MSU First and Fourth at 2019 Animal Welfare Assessment Contest
MSU Animal Science was represented by two undergraduate teams that placed 1st and 4th overall at the Animal Welfare Assessment Contest® (AWJAC®), which took place November 22-24 at Colorado State University.
The Animal Welfare Assessment Contest, which was founded at Michigan State University in 2001, took place November 22-24 at Colorado State University.
MSU fielded two teams. The MSU undergraduate teams were 1st and 4th for overall team placing, and Ashley Dunn was 1st for overall individual student placing. Jackie Jacobs, Assistant Professor in Animal Science, coached the team.
Some of the other high placing teams also have connections to MSU ANS:
- The Minnesota undergraduate team, which placed 1st, was coached by MSU alum Dr. Beth Ventura (BS).
- The Texas A&M undergraduate team (high scoring team for the live assessment and 3rd overall) was coached by MSU alum Dr. Courtney Daigle (MS, PhD).

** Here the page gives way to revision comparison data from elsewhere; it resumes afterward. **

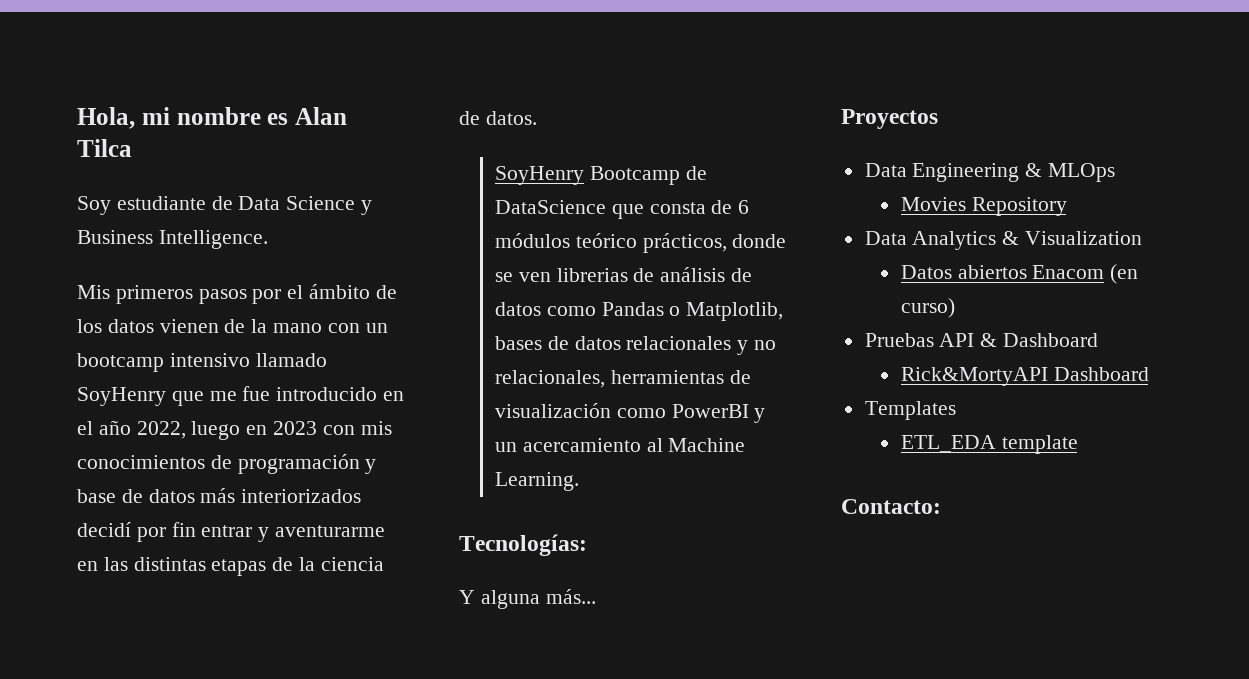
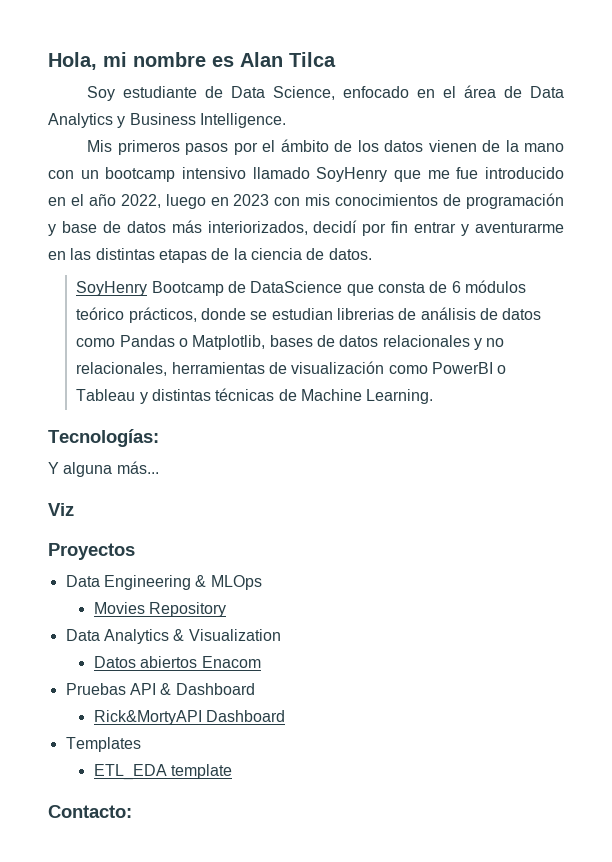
- Soy estudiante de Data Science y Business Intelligence.
+ Soy estudiante de Data Science, enfocado en el área de Data Analytics y Business Intelligence.
- Mis primeros pasos por el ámbito de los datos vienen de la mano con un bootcamp intensivo llamado SoyHenry que me fue introducido en el año 2022, luego en 2023 con mis conocimientos de programación y base de datos más interiorizados decidí por fin entrar y aventurarme en las distintas etapas de la ciencia de datos.
+ Mis primeros pasos por el ámbito de los datos vienen de la mano con un bootcamp intensivo llamado SoyHenry que me fue introducido en el año 2022, luego en 2023 con mis conocimientos de programación y base de datos más interiorizados, decidí por fin entrar y aventurarme en las distintas etapas de la ciencia de datos.
- SoyHenry Bootcamp de DataScience que consta de 6 módulos teórico prácticos, donde se ven librerias de análisis de datos como Pandas o Matplotlib, bases de datos relacionales y no relacionales, herramientas de visualización como PowerBI y un acercamiento al Machine Learning.
+ SoyHenry Bootcamp de DataScience que consta de 6 módulos teórico prácticos, donde se estudian librerias de análisis de datos como Pandas o Matplotlib, bases de datos relacionales y no relacionales, herramientas de visualización como PowerBI o Tableau y distintas técnicas de Machine Learning.
+ Viz
- Datos abiertos Enacom (en curso)
+ Datos abiertos Enacom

- Olivia Child, who placed 3rd in the Veterinary Division for the MSU CVM team, also received her BS from MSU ANS. The MSU CVM team was 2nd overall.
The contest this year had 244 people in attendance, compared with 163 in 2016, 201 in 2017, and 216 in 2018. Twenty-five different universities were represented, with 22 international participants (University of Guelph, Ontario Veterinary College, Atlantic Veterinary College, Royal Veterinary College, University of Edinburgh Royal (Dick) Vet College, and University of São Paulo, Brazil). Competitors included 95 undergraduate students, 47 veterinary students, and 23 graduate students.
"The Animal Welfare Assessment Contest (AWJAC) aims to provide a unique educational experience while strengthening student vocabulary and reasoning skills. The competition teaches students to assess the welfare of animals in a variety of settings using science-based methods and reasoning. Students are given the opportunity to weigh evidence and present sound evaluations. This contest ensures that tomorrow's leaders in the animal industries develop strong communication skills and acquire enhanced knowledge of animal welfare.
The contest is open to veterinary students, undergraduates, and graduate students. A limited number of veterinarians also take part each year as non-competitive participants."
The 2019 contest species focus included
- Broiler Chickens
- Laboratory Zebrafish
- Captive African painted dogs
- Live Assessment: Livestock Sheep Slaughter
This article was updated December 11, 2019, with corrected results from the competition.